YOUR GOAL -> Search the data below for the string "none" and copy all lines where it shows up.

Itemized modification records
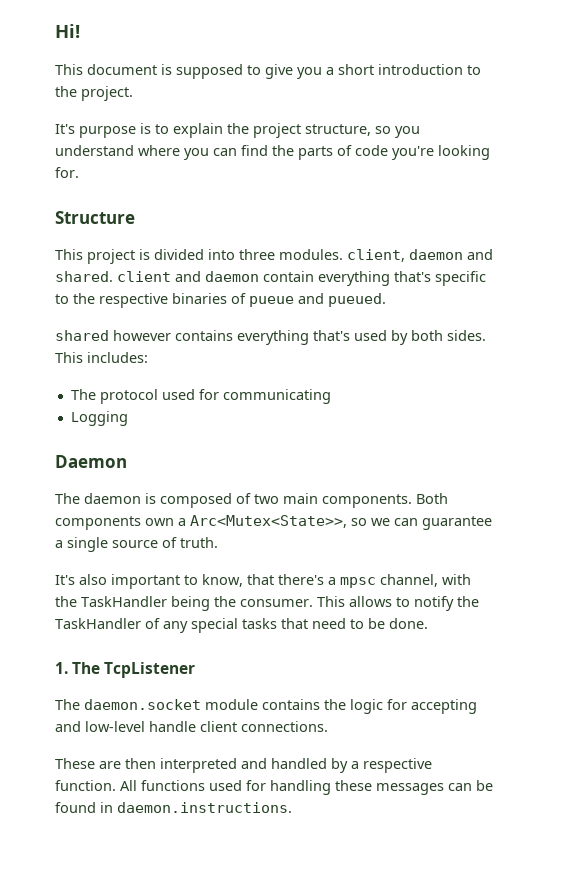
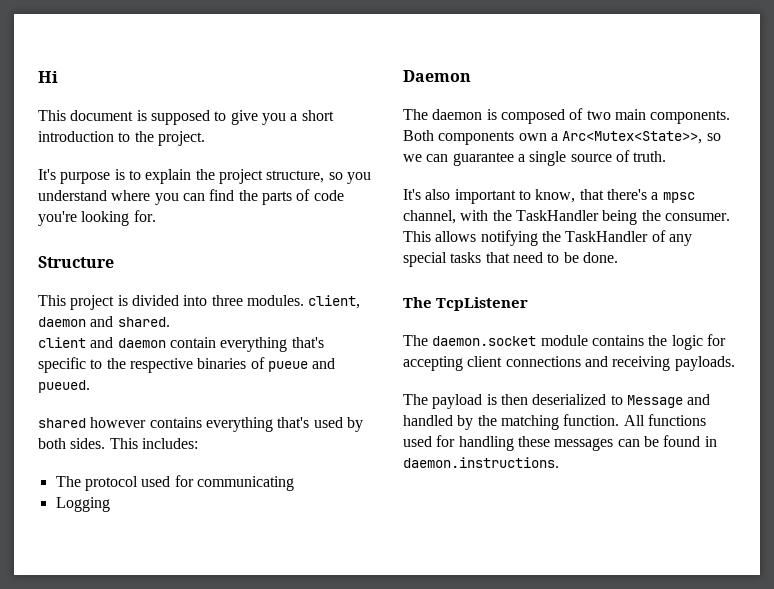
[55,24,80,38] Hi! -> [38,71,58,83] Hi
(113, 276) none -> (170, 322) //
[396,596,454,611] to notify -> [480,230,538,246] notifying
[55,662,68,674] 1. -> (618, 257) none
[55,721,328,732] [55,758,237,773] and low-level handle client connections. // These are then interpreted -> [467,356,735,371] [403,394,683,409] client connections and receiving payloads. // The payload is then deserialized to Message
[351,758,432,773] a respective -> [477,415,559,430] the matching

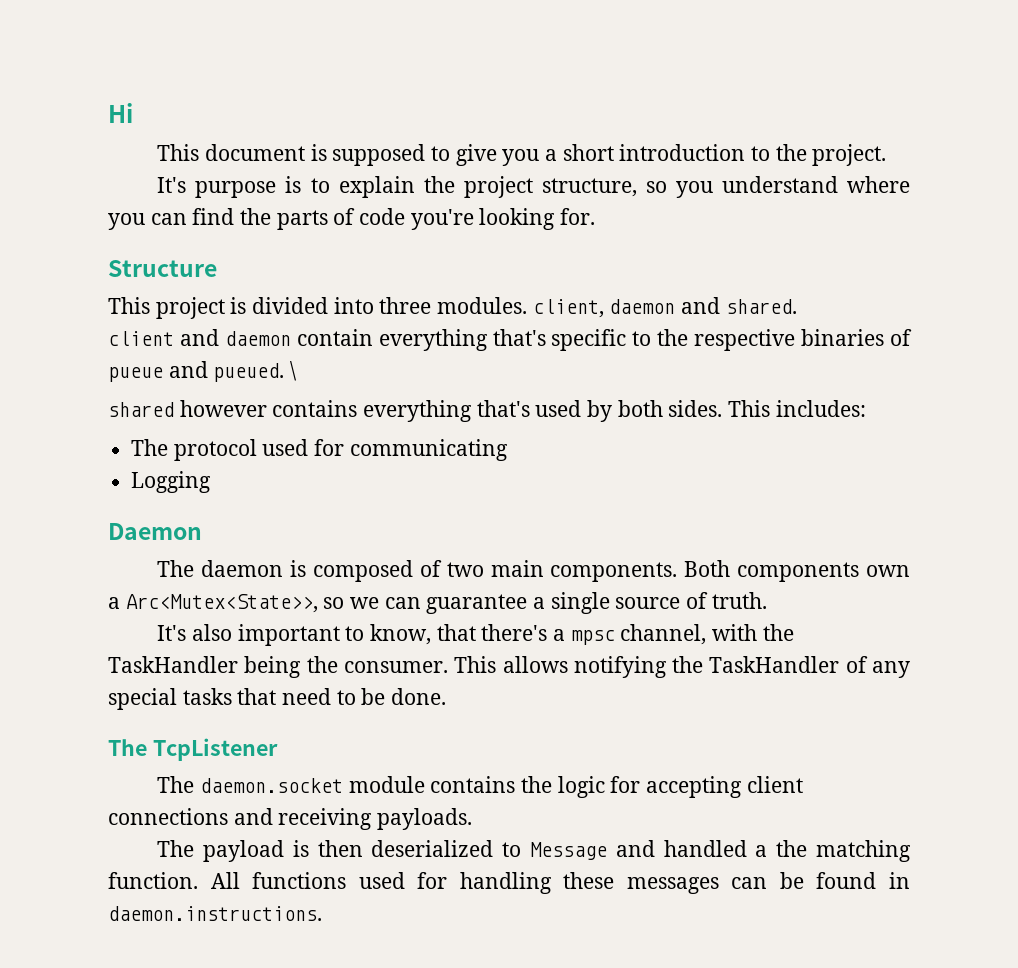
(90, 386) none -> [290,361,298,381] \
[457,415,474,430] by -> [755,845,768,857] a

FINISHED TASK ->
(113, 276) none -> (170, 322) //
[55,662,68,674] 1. -> (618, 257) none
(90, 386) none -> [290,361,298,381] \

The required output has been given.